INPUT FOR THIS TASK

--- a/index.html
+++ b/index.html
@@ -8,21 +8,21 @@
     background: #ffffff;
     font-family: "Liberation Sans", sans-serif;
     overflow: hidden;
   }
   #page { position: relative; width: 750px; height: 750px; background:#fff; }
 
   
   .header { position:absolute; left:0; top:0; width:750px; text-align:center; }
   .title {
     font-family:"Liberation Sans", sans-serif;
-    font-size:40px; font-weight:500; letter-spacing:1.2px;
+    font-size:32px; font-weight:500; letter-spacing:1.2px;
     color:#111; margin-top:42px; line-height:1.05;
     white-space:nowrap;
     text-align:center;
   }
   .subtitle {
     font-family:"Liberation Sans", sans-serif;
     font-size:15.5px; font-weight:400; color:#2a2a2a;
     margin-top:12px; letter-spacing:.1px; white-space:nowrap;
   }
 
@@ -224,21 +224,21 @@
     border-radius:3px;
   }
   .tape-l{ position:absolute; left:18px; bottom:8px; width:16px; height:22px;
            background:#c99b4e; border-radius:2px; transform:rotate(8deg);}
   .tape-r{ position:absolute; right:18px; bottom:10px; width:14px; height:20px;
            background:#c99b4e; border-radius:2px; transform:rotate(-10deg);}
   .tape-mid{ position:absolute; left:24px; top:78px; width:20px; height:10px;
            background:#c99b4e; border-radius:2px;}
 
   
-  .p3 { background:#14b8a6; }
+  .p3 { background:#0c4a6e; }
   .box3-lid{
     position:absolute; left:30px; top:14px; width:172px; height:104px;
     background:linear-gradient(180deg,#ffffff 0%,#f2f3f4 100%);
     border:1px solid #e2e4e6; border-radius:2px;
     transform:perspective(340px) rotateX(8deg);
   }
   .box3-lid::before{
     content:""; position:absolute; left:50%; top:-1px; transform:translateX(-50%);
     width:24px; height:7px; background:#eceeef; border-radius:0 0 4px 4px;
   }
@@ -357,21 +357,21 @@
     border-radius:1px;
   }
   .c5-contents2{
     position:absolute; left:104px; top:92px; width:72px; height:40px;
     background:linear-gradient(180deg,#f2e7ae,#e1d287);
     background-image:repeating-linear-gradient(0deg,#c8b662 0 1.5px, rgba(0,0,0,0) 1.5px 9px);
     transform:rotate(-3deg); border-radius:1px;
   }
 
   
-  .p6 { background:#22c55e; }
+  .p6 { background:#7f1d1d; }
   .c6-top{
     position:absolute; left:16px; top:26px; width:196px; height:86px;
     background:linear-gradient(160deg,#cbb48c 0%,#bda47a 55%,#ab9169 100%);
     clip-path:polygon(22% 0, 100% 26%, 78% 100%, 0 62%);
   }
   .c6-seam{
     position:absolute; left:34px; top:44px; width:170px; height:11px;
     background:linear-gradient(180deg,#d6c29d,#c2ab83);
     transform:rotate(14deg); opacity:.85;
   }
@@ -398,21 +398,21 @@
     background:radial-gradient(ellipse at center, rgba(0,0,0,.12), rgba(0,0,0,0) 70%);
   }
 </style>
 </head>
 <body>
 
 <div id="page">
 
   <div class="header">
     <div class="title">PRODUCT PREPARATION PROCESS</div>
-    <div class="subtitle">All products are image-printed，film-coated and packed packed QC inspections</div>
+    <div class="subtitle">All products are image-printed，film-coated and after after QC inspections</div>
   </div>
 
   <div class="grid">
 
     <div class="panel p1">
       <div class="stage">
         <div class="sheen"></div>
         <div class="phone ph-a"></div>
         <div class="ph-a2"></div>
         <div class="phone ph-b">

* * *

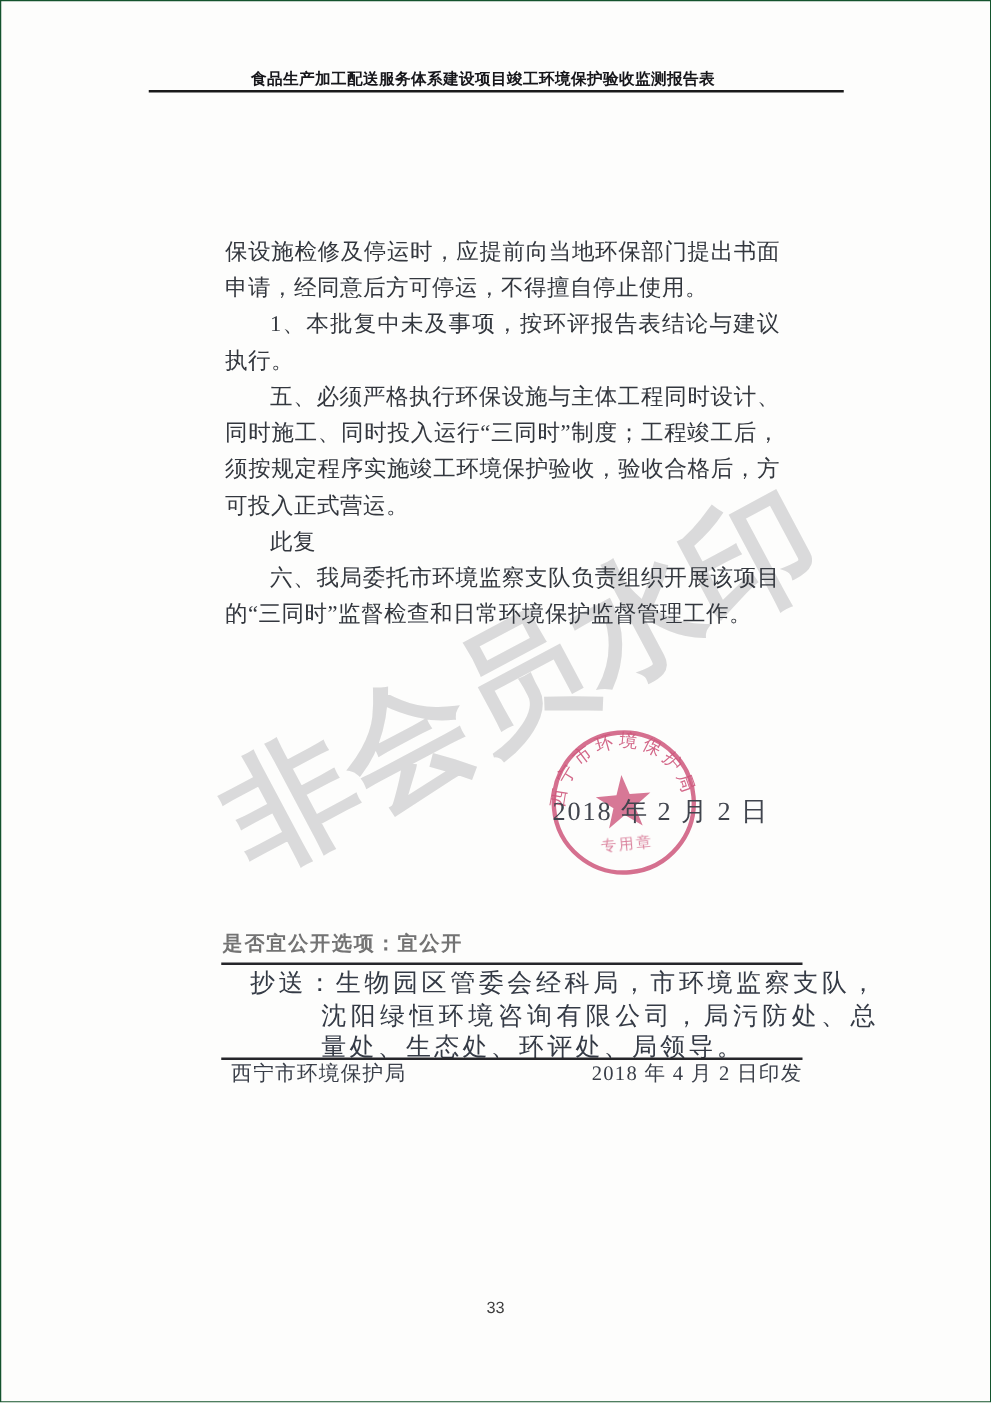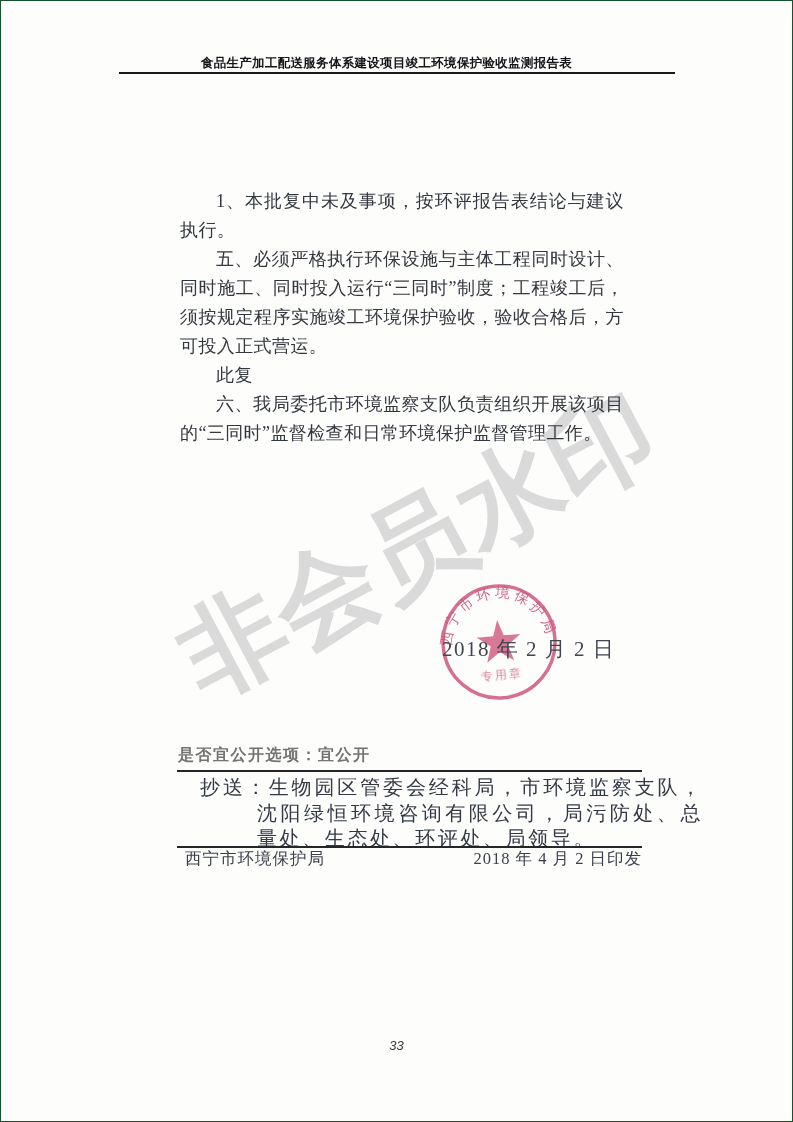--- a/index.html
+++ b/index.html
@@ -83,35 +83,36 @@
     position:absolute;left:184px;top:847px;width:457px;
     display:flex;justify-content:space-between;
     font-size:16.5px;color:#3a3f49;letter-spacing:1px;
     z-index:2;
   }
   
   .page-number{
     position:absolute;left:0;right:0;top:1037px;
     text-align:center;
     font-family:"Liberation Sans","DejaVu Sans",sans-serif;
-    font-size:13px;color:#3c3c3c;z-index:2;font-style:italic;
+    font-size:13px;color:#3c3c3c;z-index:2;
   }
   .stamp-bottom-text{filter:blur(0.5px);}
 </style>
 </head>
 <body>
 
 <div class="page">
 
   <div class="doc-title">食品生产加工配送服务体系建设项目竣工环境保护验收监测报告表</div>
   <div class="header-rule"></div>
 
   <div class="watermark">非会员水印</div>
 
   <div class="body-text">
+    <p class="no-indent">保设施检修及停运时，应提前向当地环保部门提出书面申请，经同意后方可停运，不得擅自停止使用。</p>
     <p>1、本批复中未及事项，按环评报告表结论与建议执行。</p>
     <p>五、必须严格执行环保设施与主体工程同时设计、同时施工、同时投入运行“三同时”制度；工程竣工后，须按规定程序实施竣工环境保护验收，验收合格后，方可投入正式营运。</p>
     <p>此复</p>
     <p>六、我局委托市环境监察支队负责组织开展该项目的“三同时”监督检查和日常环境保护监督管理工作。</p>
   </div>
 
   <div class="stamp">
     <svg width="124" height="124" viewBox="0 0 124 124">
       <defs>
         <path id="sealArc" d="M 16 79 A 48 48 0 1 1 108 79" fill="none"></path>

WORK ORDER
Which lines in the records above contain the word "spacing"? Copy each one.

OUTPUT OF THE EXERCISE
-    font-size:40px; font-weight:500; letter-spacing:1.2px;
+    font-size:32px; font-weight:500; letter-spacing:1.2px;
     margin-top:12px; letter-spacing:.1px; white-space:nowrap;
     font-size:16.5px;color:#3a3f49;letter-spacing:1px;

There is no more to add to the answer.